If you roll back the clock all the way to the strike shortened season in 1994, there is only one annus horriblus in the Blue Jays record book. In 2004, they lost 94 games. Look back any further, and there they are, ‘between the 90s’. Right after the glory, mediocrity.
This year the Blue Jays player like a contender into June. Then like a triple A team thrust into the spotlight, in August and September. Really, by the late turn of the season, they were a triple A team, and trying to spread their wings in a very hostile environment.
The funny thing is, the possibility of being a different kind of team seems to be possible. The Oakland Athletics and Houston Astros had similar records through early June, and then Oakland caught fire, taking the division title on the final day of the regular season. The Baltimore Orioles defied the late game odds, and the extra inning odds, over an over again. Now we have playoff baseball in O-Town, after being locked at the bottom of the division since 2008. The Pirates started strong, and stayed strong, longer than they ever had, but eventually faded into obscurity.

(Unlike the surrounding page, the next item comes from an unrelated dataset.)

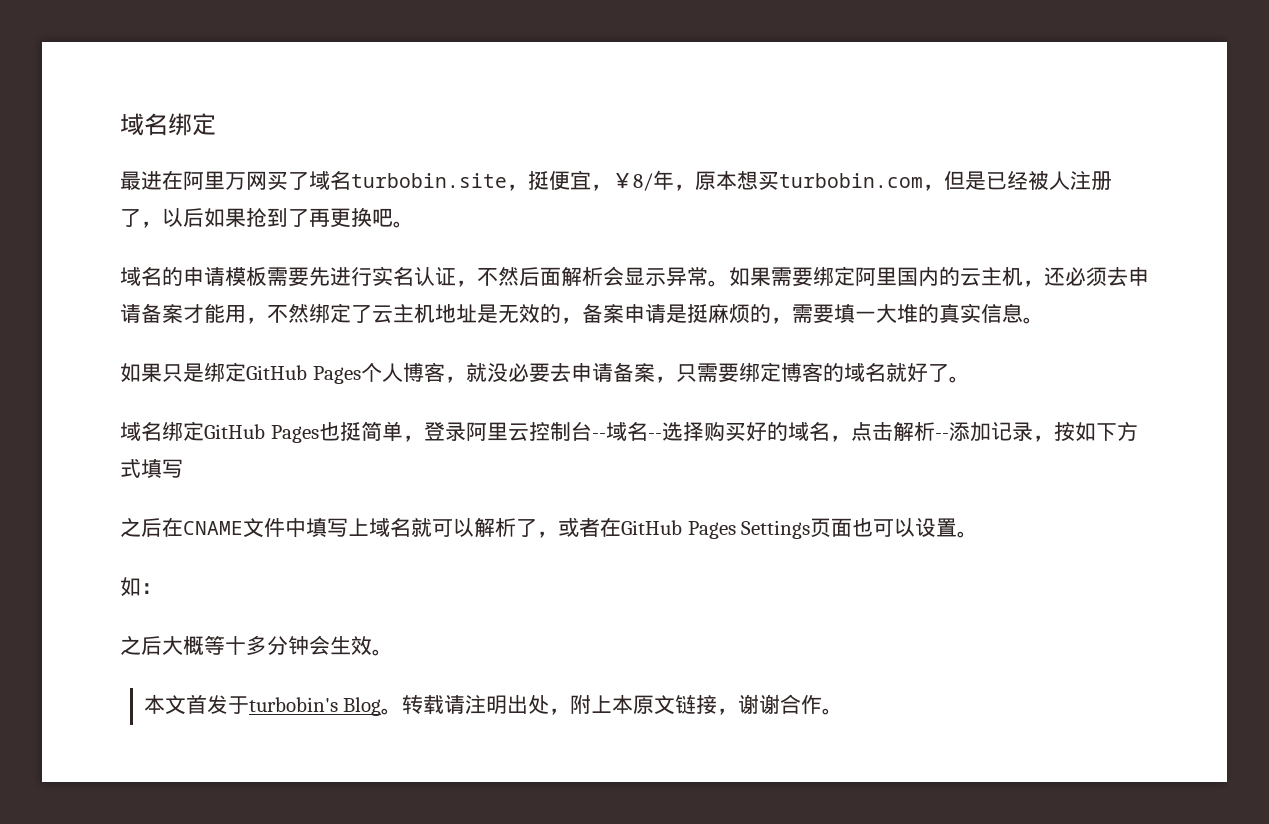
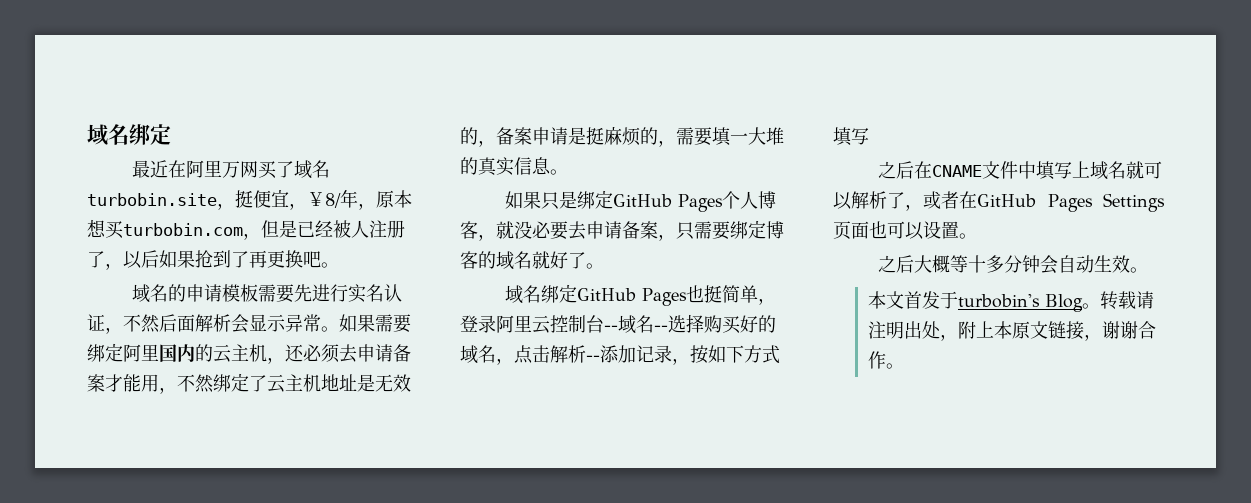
[141,171,162,190] 进 -> [149,160,168,178] 近
[120,577,162,596] // 如： -> (977, 236) none
(330, 645) none -> [1057,255,1094,273] 自动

This season many, many things that were obvious about the destiny of each division we wrong. Even in late June, the standings did not hint at the adventures to come. Stuff happened, right up until game 162, that affected the playoff picture.
What’s my point? There is great danger in predicting the future. To assume that the Blue Jays will succeed in 2013 because they spend and trade to get the right guys on the roster at the right time. To assume that they will fail because they don’t sign enough free agents, or the players didn’t want it enough is equally dangerous.
The narrative of ‘experience winning’ is false. Ask the veteran Ranger squad who are all at home watching on television right now. Players don’t need to ‘learn how to win’. The Orioles and Athletics are a pack of cast-offs who didn’t know success from a hole in the ground until about 5 months ago.
There is but one way to know what a team can do over the grind of a 162 game season. You have to play all the games. That’s the wonderful part.